Hepatitis B virus (HBV) is a global threat that killed many human lives. HBV DNA polymerase (HDP) is the key target for antiviral drug treatment. The widely used drug against HBV infection is lamivudine which targets the reverse transcriptase activity of HDP and inhibits the replication of HBV. However, available evidence demonstrated that tyrosine (Y)-methionine (M)-aspartic acid (D)-aspartic acid (D) motif mutations significantly affected the efficacy of lamivudine binding. In particular, M204I mutations affect the drug binding mechanism and cause resistance to lamivudine. Therefore, in the present study we made an attempt to understand the mechanism of lamivudine resistance with the aid of molecular docking and molecular dynamics (MD) approach. The molecular docking results suggest that lamivudine adopts the most promising conformations to the native type HDP by identifying M-204 and Y-203 as a prospective partner for making polar contacts as compared to the mutant type HDP. The MD results showed that the average movements of atoms, especially atoms of the native type HDP– lamivudine complex, were small and displayed fast convergence of energy and charges in geometry. This highlights the stable binding of lamivudine with native type HDP as compared to mutant type HDP. The R2 and RMSF analysis certainly indicates conformational changes in the HDP structure due to M204I mutation. Furthermore the hydrogen bond (H-bond) analysis from the MD study showed that there is decreased number of intermolecular H-bonds in mutant HDP – lamivudine complex as compared to that in native type HDP – lamivudine complex. Overall, our study certainly will pave way to develop new drugs against the drug resistant mutations (M204I) of HBV.
Keywords: HBV DNA polymerase; drug resistance; molecular docking; molecular dynamics simulation
Synthesis of GK-2, a Dimeric Dipeptide Nerve Growth Factor Mimetic and Potential Neuroprotective Agent by N. M. Sazonova; A. V. Tarasyuk; D. V. Kurilov; S. V. Pomogaibo; T. A. Gudasheva (439-448).

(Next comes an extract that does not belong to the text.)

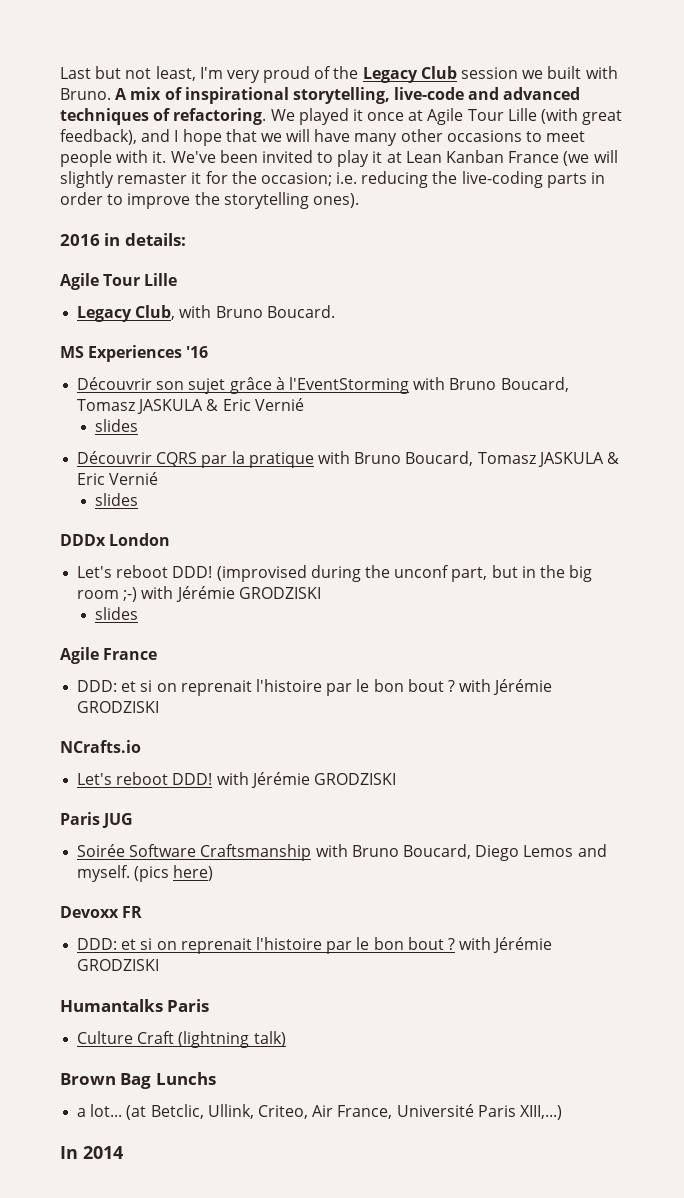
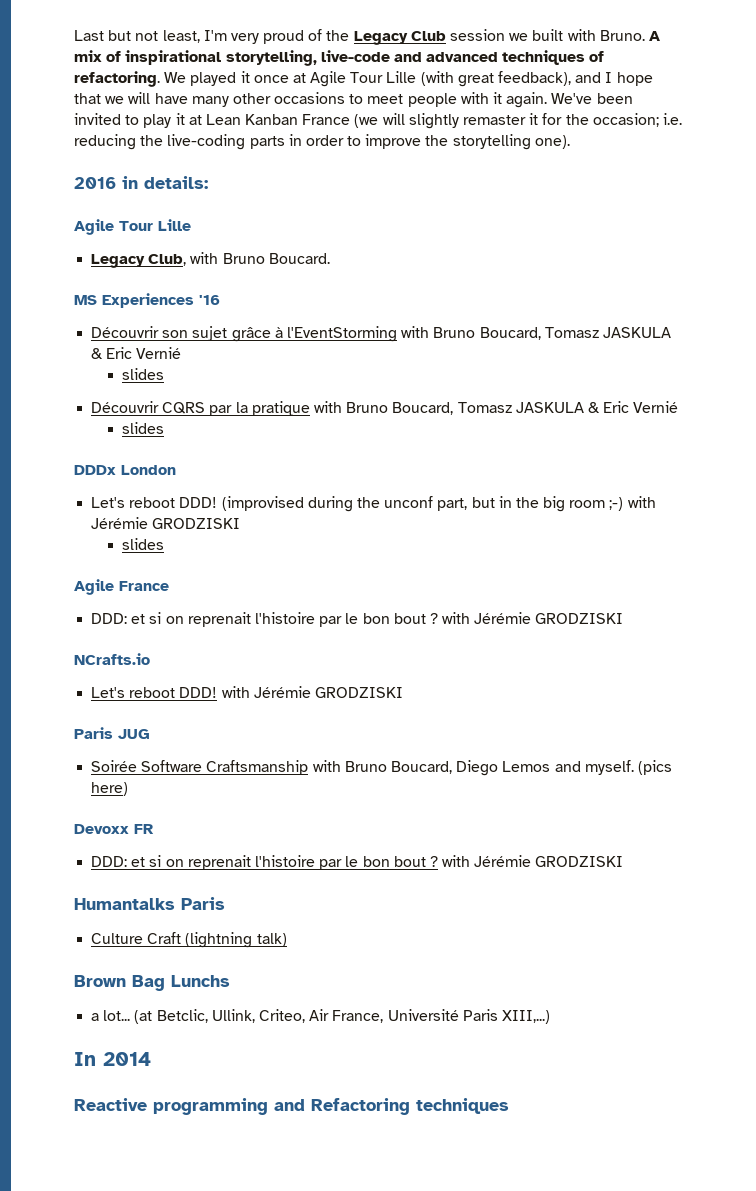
[152,151,167,163] it. -> [493,92,548,108] it again.
[312,193,359,208] ones). -> [534,135,570,149] one).
(123, 1152) none -> [74,1098,509,1115] // Reactive programming and Refactoring techniques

A series of dipeptide mimetics of nerve growth factor were synthesized, one of which, bis-(monosuccinyl-Lglutamyl-L-lysine) hexamethylenediamide (GK-2), constructed on the basis of the β-turn of its fourth loop, was selected for development as a potential neuroprotective drug. This study describes the first phase in the creation of a technology for producing GK-2 – selection of the optimum synthesis scheme. Two nine-stage synthesis schemes were assessed, consisting of lengthening the peptide chain from the N or C terminal. Condensation in both cases was performed using N-hydroxysuccinimide esters. Both schemes yielded product with identical optical and diastereomeric purity, not requiring complex purification and involving similar time input, though the scheme growing the peptide chain from the C terminal was 1.2 times more economical in terms of reagent costs per kg of product and was selected as the main method for developing the laboratory methodology.

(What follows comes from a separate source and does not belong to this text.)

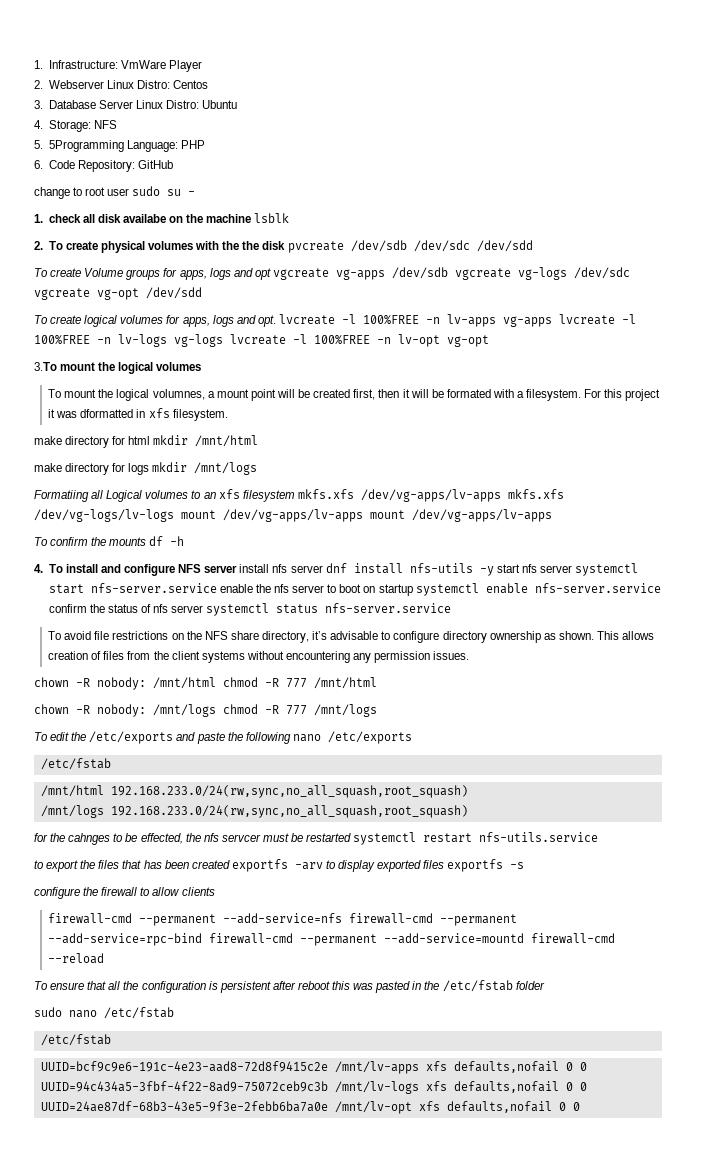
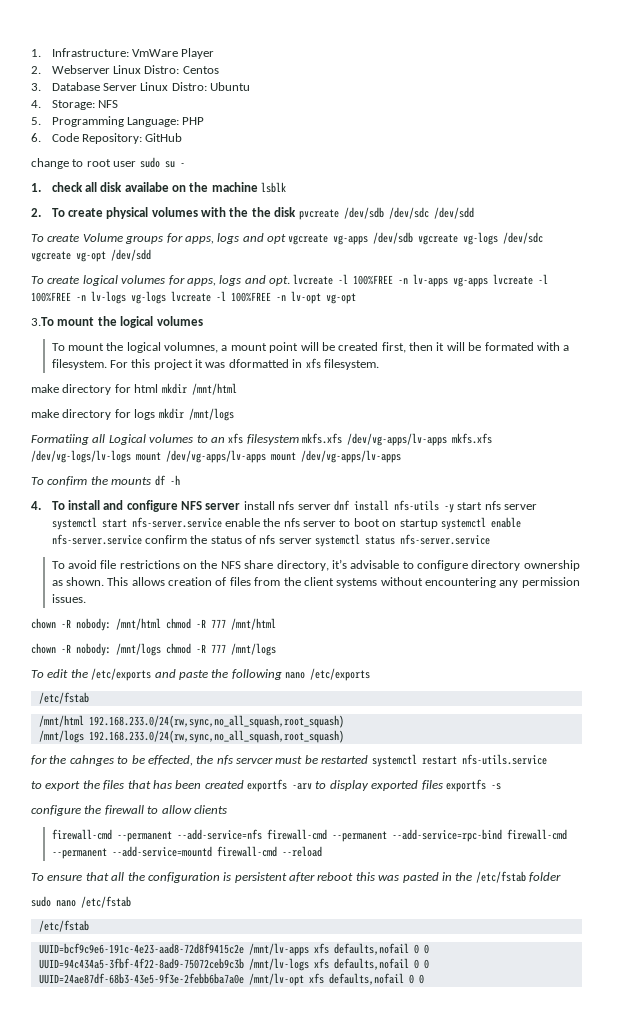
[48,140,124,152] 5Programming -> [51,116,124,127] Programming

Keywords: mimetic; dipeptide; peptide synthesis; NGF
Synthesis and Antiviral Activity of Adamantylpeptides Against Hepatitis C Virus by V. A. Shibnev; T. M. Garaev; P. G. Deryabin; M. P. Finogenova; D. V. Mishin (449-454).
New adamantane derivatives with short peptides were synthesized and their in vitro antiviral activity against hepatitis C virus (HCV) was studied. Experiments in pig embryo kidney cells (PEKC) showed that 1-(1-adamantyl)ethylamine derivatives with tri- and tetrapeptide residues were able to suppress HCV replication. Furthermore, this class of compounds was shown to have direct actions on the infective properties of hepatitis C virions (virucidal activity).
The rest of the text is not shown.